Each entry has to be given again in its exact wording, and no picture may appear in the result.

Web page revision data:
..............................

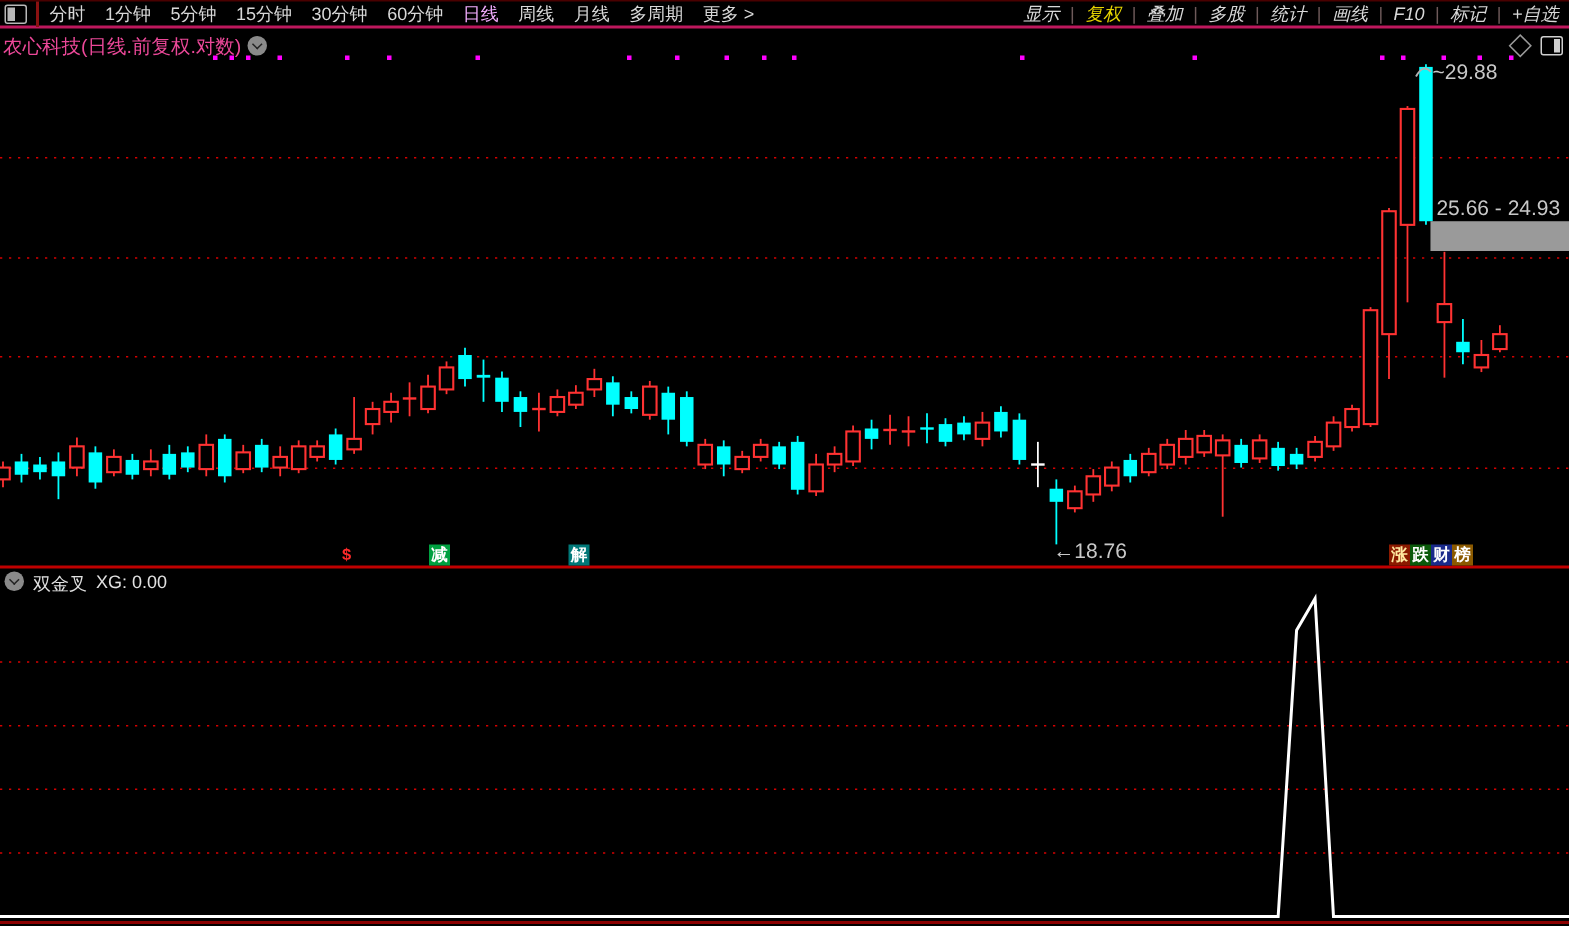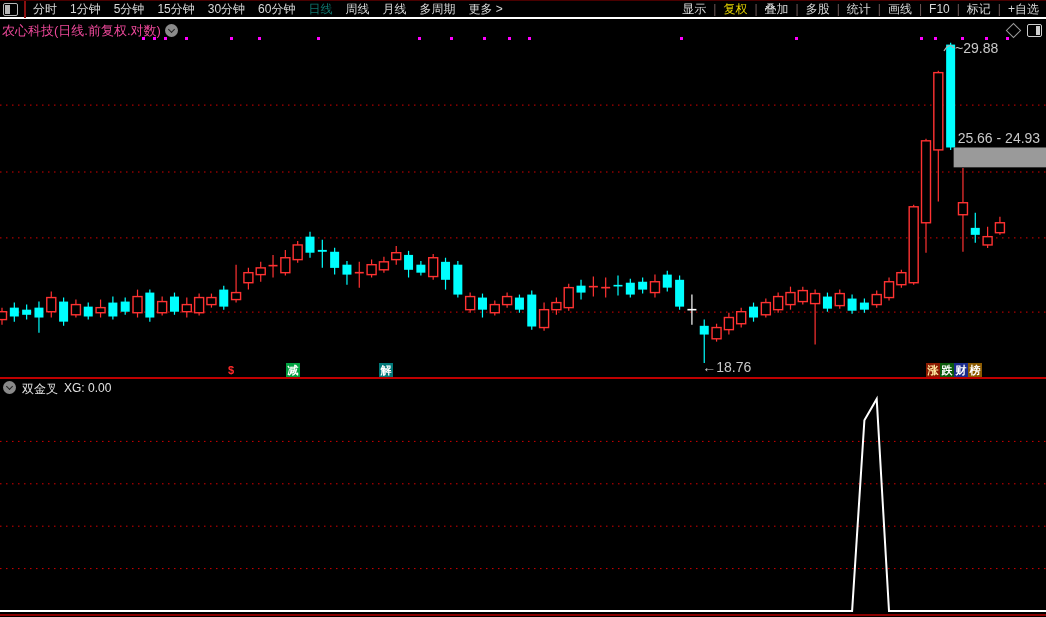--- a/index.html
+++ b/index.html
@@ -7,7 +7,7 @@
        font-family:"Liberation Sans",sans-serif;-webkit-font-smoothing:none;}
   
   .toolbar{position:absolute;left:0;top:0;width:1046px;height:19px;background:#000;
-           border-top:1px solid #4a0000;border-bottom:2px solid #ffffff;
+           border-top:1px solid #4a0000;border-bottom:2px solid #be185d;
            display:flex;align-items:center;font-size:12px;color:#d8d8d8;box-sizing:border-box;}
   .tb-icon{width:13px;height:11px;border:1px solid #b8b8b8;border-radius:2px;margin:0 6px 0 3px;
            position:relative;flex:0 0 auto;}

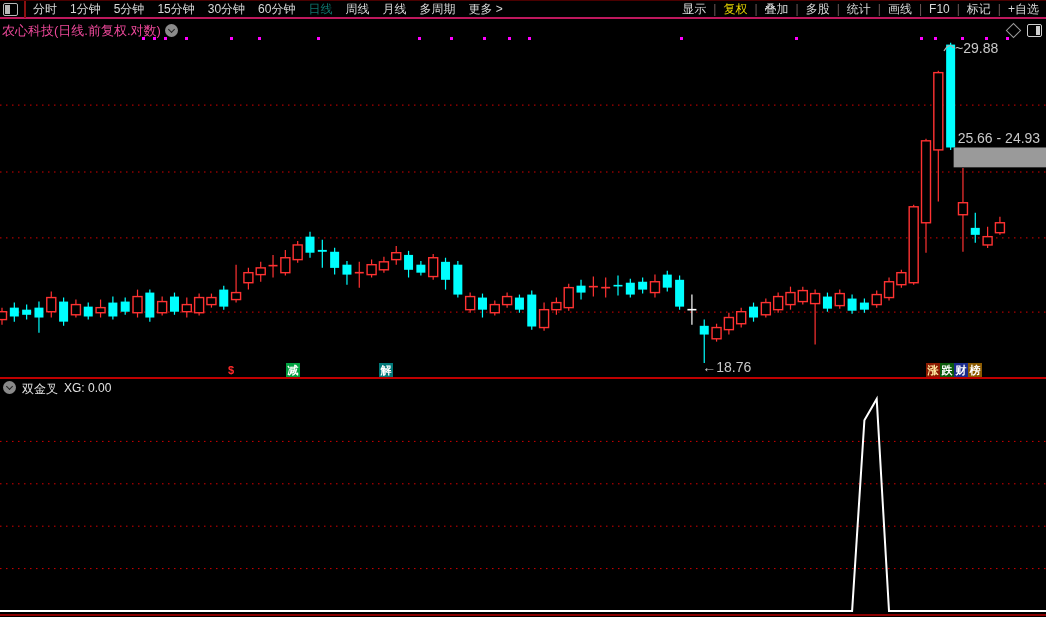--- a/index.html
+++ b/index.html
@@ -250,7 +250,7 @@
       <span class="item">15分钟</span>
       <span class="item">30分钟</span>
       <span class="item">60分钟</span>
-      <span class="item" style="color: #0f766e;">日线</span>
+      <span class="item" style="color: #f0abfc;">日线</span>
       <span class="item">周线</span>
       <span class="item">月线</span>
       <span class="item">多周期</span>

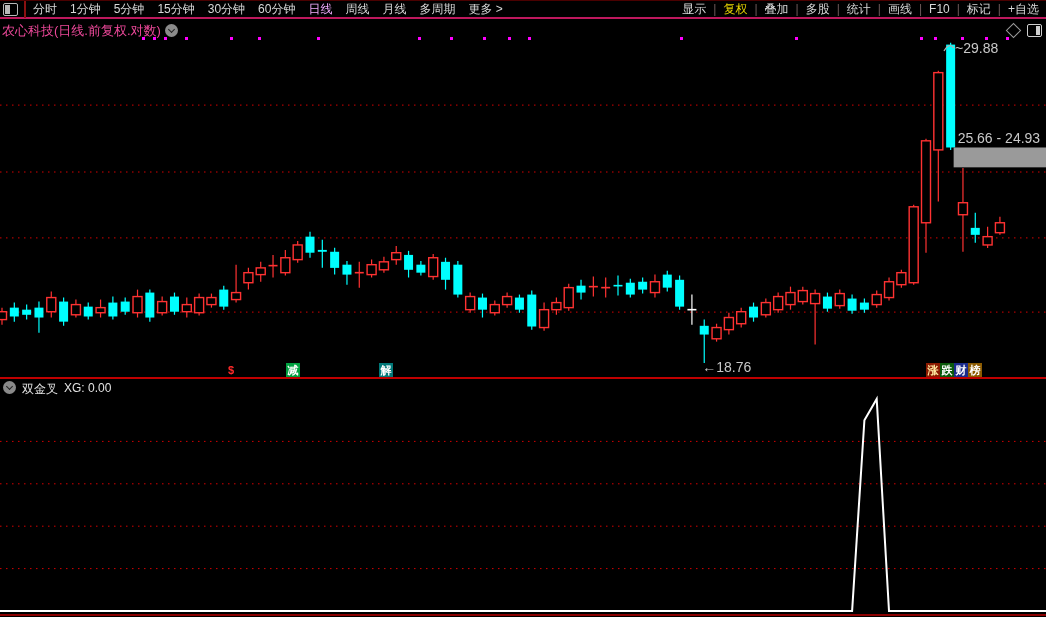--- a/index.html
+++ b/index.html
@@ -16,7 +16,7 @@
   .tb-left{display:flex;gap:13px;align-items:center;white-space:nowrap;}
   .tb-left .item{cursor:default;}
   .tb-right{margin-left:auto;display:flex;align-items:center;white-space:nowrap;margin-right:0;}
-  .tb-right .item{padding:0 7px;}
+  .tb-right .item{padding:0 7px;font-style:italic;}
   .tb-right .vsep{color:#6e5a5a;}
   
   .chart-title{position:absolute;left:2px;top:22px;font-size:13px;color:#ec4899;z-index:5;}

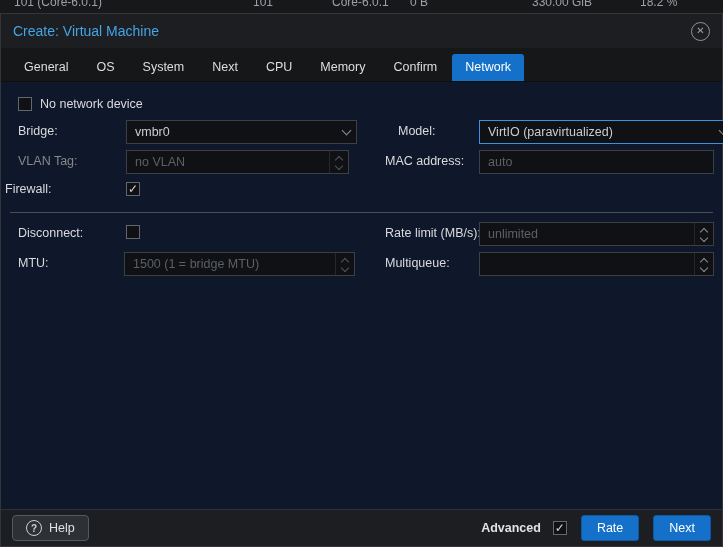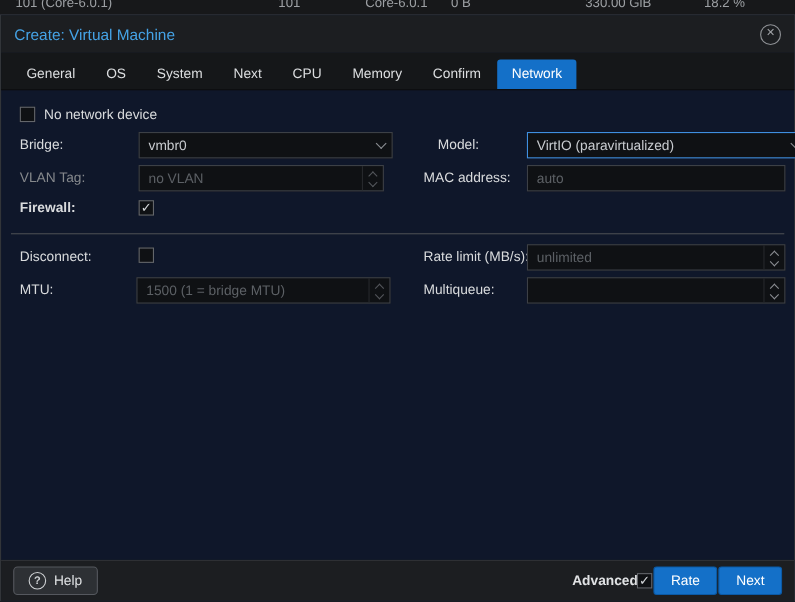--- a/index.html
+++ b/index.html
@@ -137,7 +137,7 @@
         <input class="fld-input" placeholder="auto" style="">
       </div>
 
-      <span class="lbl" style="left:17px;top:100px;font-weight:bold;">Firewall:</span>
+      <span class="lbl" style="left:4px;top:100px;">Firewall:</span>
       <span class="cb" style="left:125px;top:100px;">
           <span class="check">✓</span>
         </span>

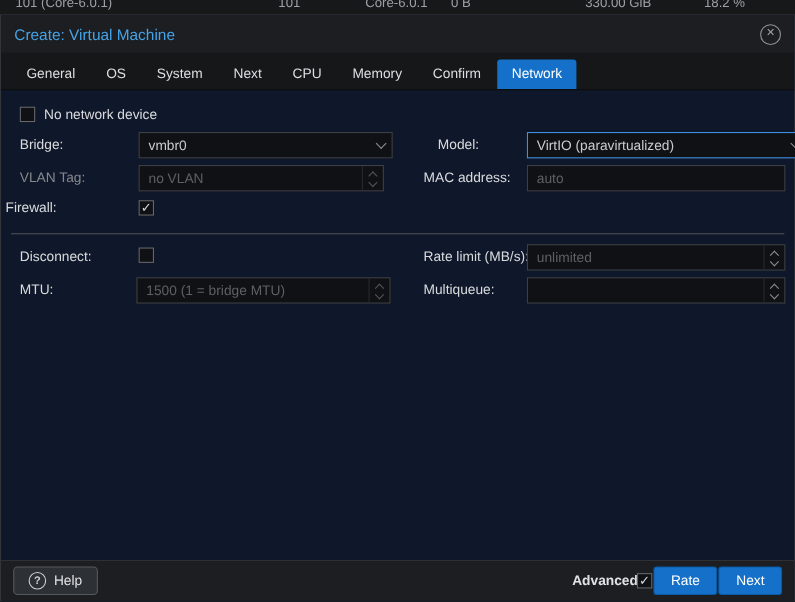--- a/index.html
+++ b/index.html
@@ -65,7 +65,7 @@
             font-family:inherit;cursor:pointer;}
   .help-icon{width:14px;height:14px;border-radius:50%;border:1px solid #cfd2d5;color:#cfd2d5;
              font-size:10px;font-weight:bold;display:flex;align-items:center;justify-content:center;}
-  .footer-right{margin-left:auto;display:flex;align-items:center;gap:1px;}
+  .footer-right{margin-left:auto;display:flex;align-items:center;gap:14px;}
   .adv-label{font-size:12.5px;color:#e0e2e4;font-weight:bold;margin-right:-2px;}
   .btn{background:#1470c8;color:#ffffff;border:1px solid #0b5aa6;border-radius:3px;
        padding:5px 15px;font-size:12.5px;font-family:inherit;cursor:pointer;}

..............................

SOLUTION |
--- a/index.html
+++ b/index.html
@@ -7,7 +7,7 @@
        font-family:"Liberation Sans",sans-serif;-webkit-font-smoothing:none;}
   
   .toolbar{position:absolute;left:0;top:0;width:1046px;height:19px;background:#000;
-           border-top:1px solid #4a0000;border-bottom:2px solid #ffffff;
+           border-top:1px solid #4a0000;border-bottom:2px solid #be185d;
            display:flex;align-items:center;font-size:12px;color:#d8d8d8;box-sizing:border-box;}
   .tb-icon{width:13px;height:11px;border:1px solid #b8b8b8;border-radius:2px;margin:0 6px 0 3px;
            position:relative;flex:0 0 auto;}

--- a/index.html
+++ b/index.html
@@ -250,7 +250,7 @@
       <span class="item">15分钟</span>
       <span class="item">30分钟</span>
       <span class="item">60分钟</span>
-      <span class="item" style="color: #0f766e;">日线</span>
+      <span class="item" style="color: #f0abfc;">日线</span>
       <span class="item">周线</span>
       <span class="item">月线</span>
       <span class="item">多周期</span>

--- a/index.html
+++ b/index.html
@@ -16,7 +16,7 @@
   .tb-left{display:flex;gap:13px;align-items:center;white-space:nowrap;}
   .tb-left .item{cursor:default;}
   .tb-right{margin-left:auto;display:flex;align-items:center;white-space:nowrap;margin-right:0;}
-  .tb-right .item{padding:0 7px;}
+  .tb-right .item{padding:0 7px;font-style:italic;}
   .tb-right .vsep{color:#6e5a5a;}
   
   .chart-title{position:absolute;left:2px;top:22px;font-size:13px;color:#ec4899;z-index:5;}

--- a/index.html
+++ b/index.html
@@ -137,7 +137,7 @@
         <input class="fld-input" placeholder="auto" style="">
       </div>
 
-      <span class="lbl" style="left:17px;top:100px;font-weight:bold;">Firewall:</span>
+      <span class="lbl" style="left:4px;top:100px;">Firewall:</span>
       <span class="cb" style="left:125px;top:100px;">
           <span class="check">✓</span>
         </span>

--- a/index.html
+++ b/index.html
@@ -65,7 +65,7 @@
             font-family:inherit;cursor:pointer;}
   .help-icon{width:14px;height:14px;border-radius:50%;border:1px solid #cfd2d5;color:#cfd2d5;
              font-size:10px;font-weight:bold;display:flex;align-items:center;justify-content:center;}
-  .footer-right{margin-left:auto;display:flex;align-items:center;gap:1px;}
+  .footer-right{margin-left:auto;display:flex;align-items:center;gap:14px;}
   .adv-label{font-size:12.5px;color:#e0e2e4;font-weight:bold;margin-right:-2px;}
   .btn{background:#1470c8;color:#ffffff;border:1px solid #0b5aa6;border-radius:3px;
        padding:5px 15px;font-size:12.5px;font-family:inherit;cursor:pointer;}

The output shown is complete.